Extract text with VNRecognizeTextRequest, which is natively multi-language — pass a list and one request reads every script.

macvision ocr ./screenshot.png             # auto: broad default languages
macvision ocr ./screenshot.png --lang cjk  # Chinese/Japanese/Korean preset
macvision ocr ./screenshot.png --lang zh-Hans,en-US
macvision ocr ./screenshot.png --ja --en   # shorthand: Japanese first, then English
macvision ocr -                            # base64 image on stdin
macvision ocr ./scan.png --level fast

Options

Option Default Description
--lang all preset Languages/presets, repeatable or comma-separated. Presets: all(default),cjk,cn,latin,en.

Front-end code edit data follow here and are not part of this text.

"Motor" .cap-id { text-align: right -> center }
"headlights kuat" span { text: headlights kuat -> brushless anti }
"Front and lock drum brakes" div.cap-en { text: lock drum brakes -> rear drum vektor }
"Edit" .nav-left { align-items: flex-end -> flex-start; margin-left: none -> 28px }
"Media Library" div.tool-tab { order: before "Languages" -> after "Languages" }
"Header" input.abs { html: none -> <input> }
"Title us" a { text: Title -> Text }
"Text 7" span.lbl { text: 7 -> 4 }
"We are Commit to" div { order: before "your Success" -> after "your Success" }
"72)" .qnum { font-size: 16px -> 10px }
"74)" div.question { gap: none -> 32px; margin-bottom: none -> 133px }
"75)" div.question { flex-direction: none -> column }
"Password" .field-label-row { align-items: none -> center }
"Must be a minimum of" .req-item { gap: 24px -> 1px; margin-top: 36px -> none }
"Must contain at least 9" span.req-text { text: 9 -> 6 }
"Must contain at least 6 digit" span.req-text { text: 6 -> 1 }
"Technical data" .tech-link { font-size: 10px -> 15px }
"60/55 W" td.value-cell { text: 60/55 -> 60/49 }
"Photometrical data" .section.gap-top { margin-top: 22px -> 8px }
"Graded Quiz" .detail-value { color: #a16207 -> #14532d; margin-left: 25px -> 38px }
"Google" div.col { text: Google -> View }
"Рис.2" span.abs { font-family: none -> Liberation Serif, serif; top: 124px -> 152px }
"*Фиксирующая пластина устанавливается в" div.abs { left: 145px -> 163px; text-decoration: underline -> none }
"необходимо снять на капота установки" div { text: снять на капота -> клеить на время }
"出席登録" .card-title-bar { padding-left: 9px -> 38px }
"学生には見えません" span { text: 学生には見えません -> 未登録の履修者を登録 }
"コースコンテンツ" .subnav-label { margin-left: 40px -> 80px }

Custom set via $MACVISION_LANG_<NAME>=a,b,c. e.g. --lang cjk,en-US
--en --zh --ja --ko off Shorthand: add English / Chinese(zh-Hans,zh-Hant) / Japanese / Korean to --lang at the position they appear. --ja --en equals --lang ja-JP,en-US
--level accurate accurate or fast
--min-confidence 0 Drop results below this confidence
--top all Keep at most N results
--no-language-correction off Disable Vision language correction
--clipboard off Read the image from the clipboard
--screen off Take a fresh screenshot first

Language shortcuts--en, --zh, --ja, --ko each append a script to --lang at their CLI position, so flag order is the language order: --ja --enja-JP,en-US. Combine freely with --lang, e.g. --lang cjk --ja.

Language presetsall = zh-Hans,zh-Hant,en-US,ja-JP,ko-KR,fr,de,es,pt,it,ru (auto-detect, no --lang needed). cjk = zh+ja+ko. cn = zh-Hans,zh-Hant. latin/european = en+fr+de+es+pt+it. en = en-US only. Define your own: export MACVISION_LANG_SEA=th-TH,vi-VN,id-ID then macvision ocr img.png --lang sea.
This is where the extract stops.